-Mejor sería que envíe a alguien
por ti para que te marches.
-Quiero ayudar a Letizia con el
tratamiento.
-¡Pobre hija!, ella no necesita de
un verdugo como tú. No pidas clemencia; demasiada miseria hay aquí dentro.
¡José Rodríguez eres menos desgraciado que nosotros, vuelve a tu braserito de
peón a comer manzanas podridas, líquenes y plantas de azafrán!
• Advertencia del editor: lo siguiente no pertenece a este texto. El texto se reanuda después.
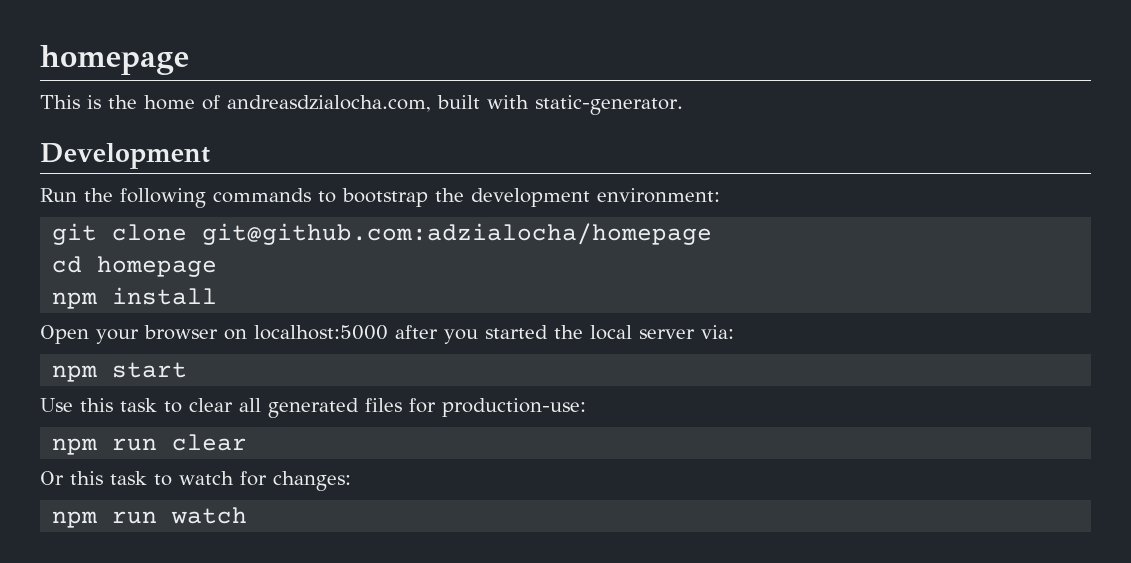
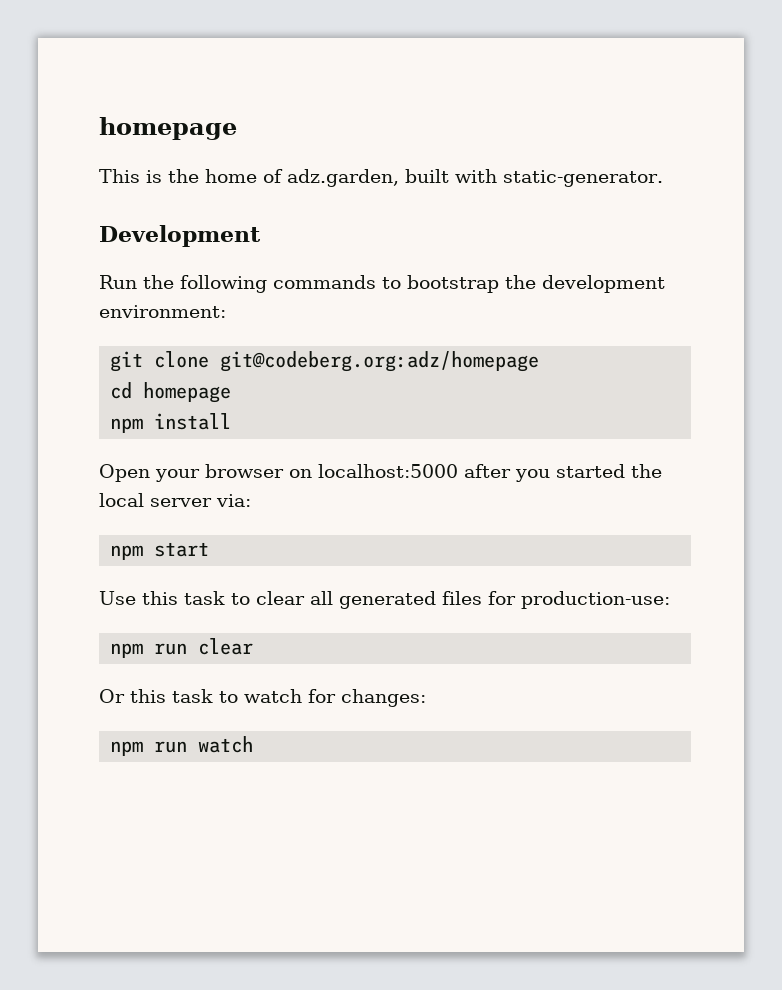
[227,95,431,112] andreasdzialocha.com, -> [287,169,399,187] adz.garden,
[202,223,713,245] git@github.com:adzialocha/homepage -> [220,351,540,372] git@codeberg.org:adz/homepage

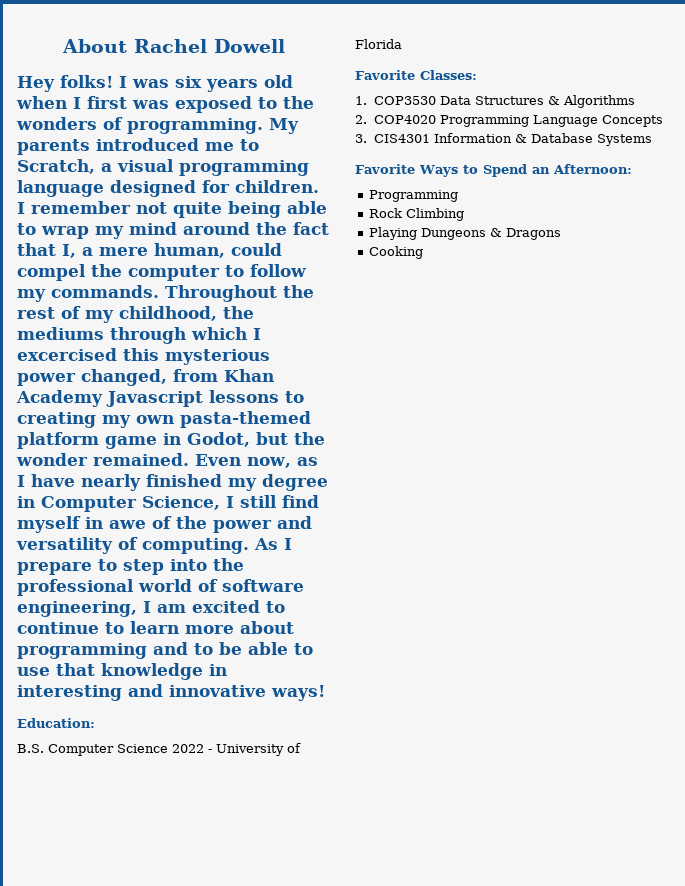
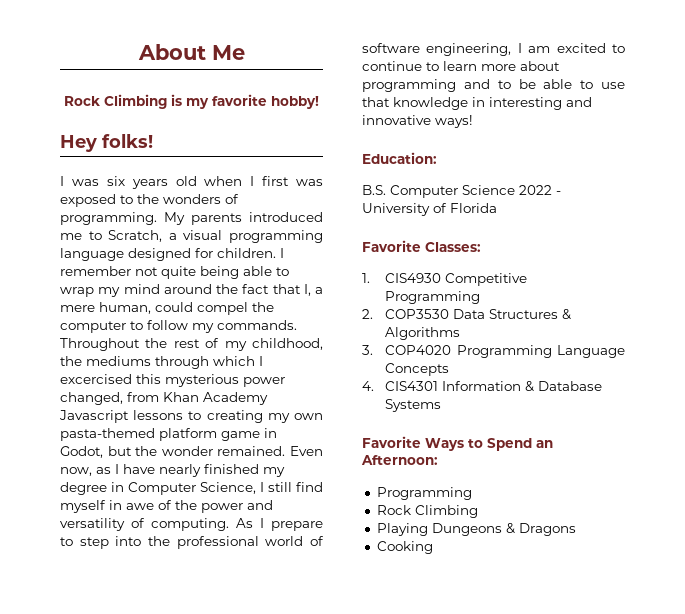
[133,39,285,53] Rachel Dowell -> [211,45,245,60] [64,94,319,109] Me // Rock Climbing is my favorite hobby!
(113, 81) none -> (153, 141) //
(367, 100) none -> [385,273,528,286] [385,291,481,304] [362,309,373,319] CIS4930 Competitive Programming // 2.
[355,115,367,124] 2. -> [362,345,373,355] 3.
[355,134,367,143] 3. -> [362,381,374,391] 4.

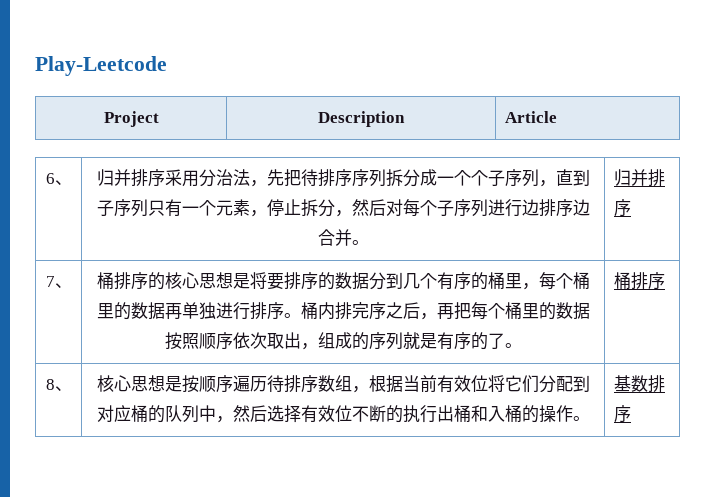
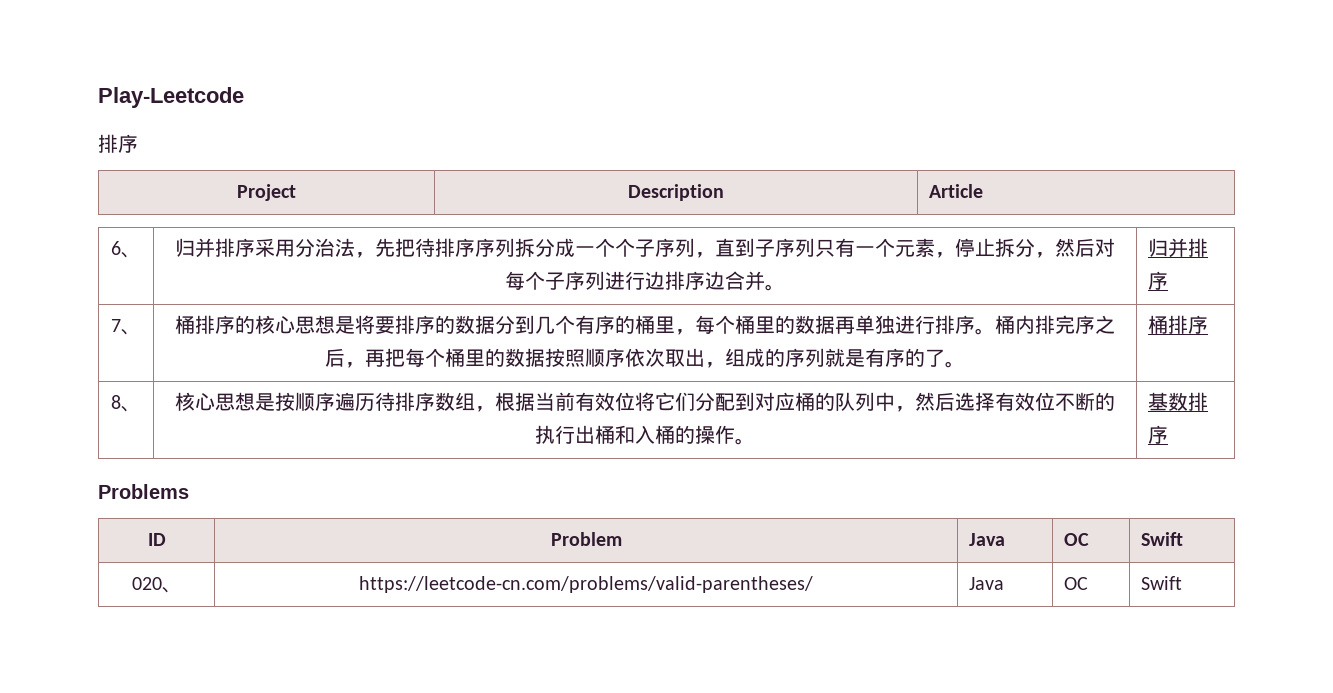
(167, 66) none -> [98,134,138,153] // 排序
(631, 414) none -> [98,484,189,499] [147,533,166,546] [550,532,622,546] [969,533,1006,546] [1064,533,1090,546] [1141,532,1184,546] [131,577,182,593] [359,576,813,593] [969,577,1005,590] [1064,577,1089,590] [1141,576,1183,590] // Problems // ID | Problem | Java | OC | Swift // 020、 | https://leetcode-cn.com/problems/valid-parentheses/ | Java | OC | Swift

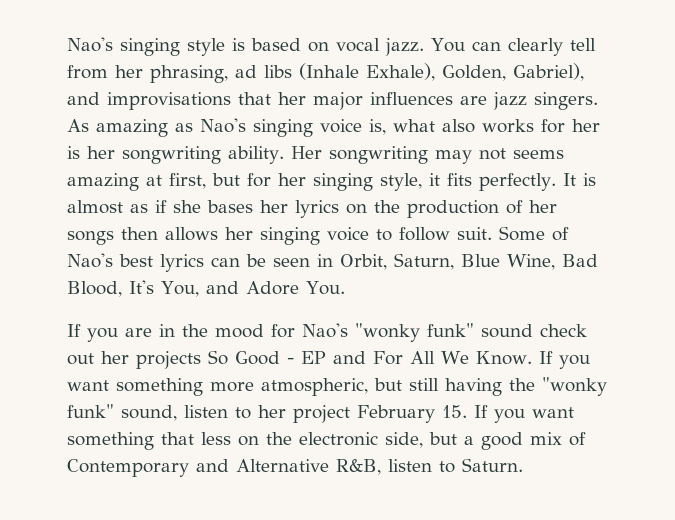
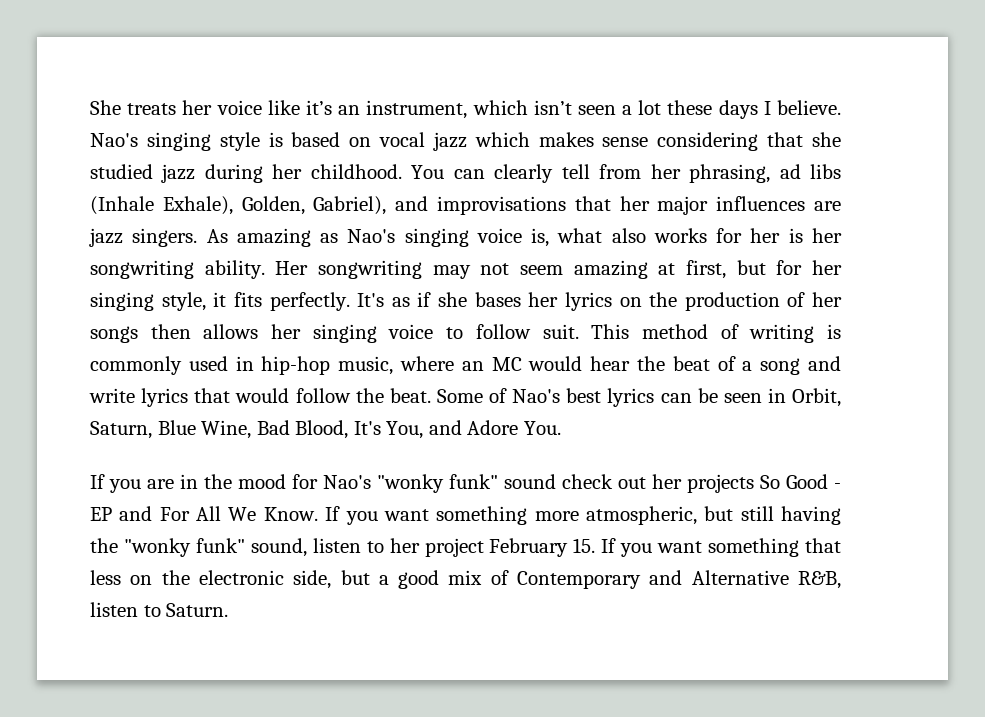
(67, 44) none -> [90,100,841,119] She treats her voice like it’s an instrument, which isn’t seen a lot these days I believe.
[385,38,424,56] jazz. -> [432,132,841,151] [90,164,402,183] jazz which makes sense considering that she studied jazz during her childhood.
[512,150,564,159] seems -> [520,265,564,275] seem
[562,173,596,186] [67,200,123,214] It is almost -> [357,293,385,307] It's
(492, 233) none -> [591,324,842,343] [90,356,841,375] [89,388,431,407] This method of writing is commonly used in hip-hop music, where an MC would hear the beat of a song and write lyrics that would follow the beat.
José no quería entender que ya
estaba todo dicho y que allí, en ese hogar, no había lugar para él. Sabía que
Manuela era una madrágora que sabía de magia pero también entendía su
sufrimiento. La miró de lejos besar un crucifijo y despertarse luego con el
llanto de Lucía. En esa sala atiborrada de muebles barrocos, con las manos
húmedas de lágrimas, Manuela yacía de rodillas sobre un reclinatorio; llevaba
un mantón y parecía una virgen. ¡Qué antagonismo! A pesar de eso hubiera
querido arañarle las vestiduras porque el egoísmo de esa mujer lo despojaba de
todo razonamiento. Sin embargo, se marchó nuevamente a respirar el aire de los
senderos, ver las plazoletas rodeadas de burdeles y los candiles de las
barracas. En ese recorrido sólo lo acompañaba un amigo, fiel y varón: el
alcohol.
En la penumbra, bajo el
acartonamiento de los techos de su vivienda deformada por la humedad y los
hongos, bebió hasta quedar dormido. Podría haber sido devorado por sus propios
perros que no se hubiera dado cuenta porque se hallaba entregado a las letanías
de María Santísima.
José parecía un anciano que
carraspeaba con frecuencia y que hablaba del pasado.
-Tiempos eran los de
antes…-murmuraba.
Tenía la tristeza de un ser en
agonía pero todavía se preguntaba qué había hecho mal para llegar a ser
despreciado de esa manera. Sobre un tapete de bolsas se acurrucó a dormitar y
las sombras chinescas de esa noche lo cubrieron dejando al descubierto su
respiración entrecortada. En el sueño, vio indios y corsarios, un aljibe con
brocal de piedra, vírgenes y ángeles y su cuerpo amortajado dentro de un cofre
forrado con encajes sevillanos; llevaba el traje de su casamiento pero estaba
solo y el aire se filtraba por la galería y se llevaba las flores, las cruces,
las teas, con truenos y rayos.
Quería pensar en venganzas pero lo único que le vino a la memoria fue la carita de su hija, el altillo donde Manuela guardaba las tisanas, la figura de Letizia alejada del mundo, sus ojos de vidrio obnubilados, el perfume el Aire Loewe… Él estaba a merced de su familia como un siervo, pero ellos ya lo habían olvidado.
Letizia con Manuela recorrieron los
consultorios de las ciudades de Galicia, también se trasladaron a Combarro, un
pueblo situado en la ribera norte de la bahía de Pontevedra. Allí, Lucía
empezaría el prolongado tratamiento de la mano de su madre.
Después de escuchar el diagnóstico
y los primeros pasos a seguir, Letizia y Manuela llegaron hasta el Monasterio
de Poio, aquel que los monjes benedictinos fundaron a principios del siglo XIX
y junto al cual se construyó un hórreo-despensa de piedra para almacenar granos
y alimentos-que es uno de los más grandes de Galicia.
Recorrieron las playas con la
convicción de que detrás de cada peldaño de las escaleras, del cemento o de la
madera, de las casas de techo de paja o de tejas, aparecería el eco de las
palabras del médico:
-La niña está en manos de Dios… ¡Se
salvará!
Mucho de esa historia sabía Manuela
porque la vida le había enseñado sus peligros pero nunca el misterio de tanto
ensañamiento. ¿Tendría que rendir más pruebas todavía?. Ella sabía que no era
libre. Letizia, en cambio, demostraba fortaleza en un cuerpo débil, pero no
cuestionaba al Supremo la falta de protección. Ella tenía la prudencia de una
mujer acostumbrada a enfrentar sorpresas y a poner garra, locura, machismo…
para intentar, por lo menos, vencer las injusticias. Podría haberlo hecho junto
con su esposo pero ya no le interesaba, ni siquiera lo odiaba; la indiferencia
que él alguna vez sintió por ella y sus hijas había echado raíces en sus
entrañas.
Letizia estaba sola y expuesta a
los despropósitos de quienes trataban de vilipendiar su forma de encarar los
problemas; la derrota no era su meta. Lucía tenía que sobrevivir a la
devastación de la enfermedad con la inocencia y el desconocimiento del peligro,
con el desgano y las contradicciones de un padre ausente.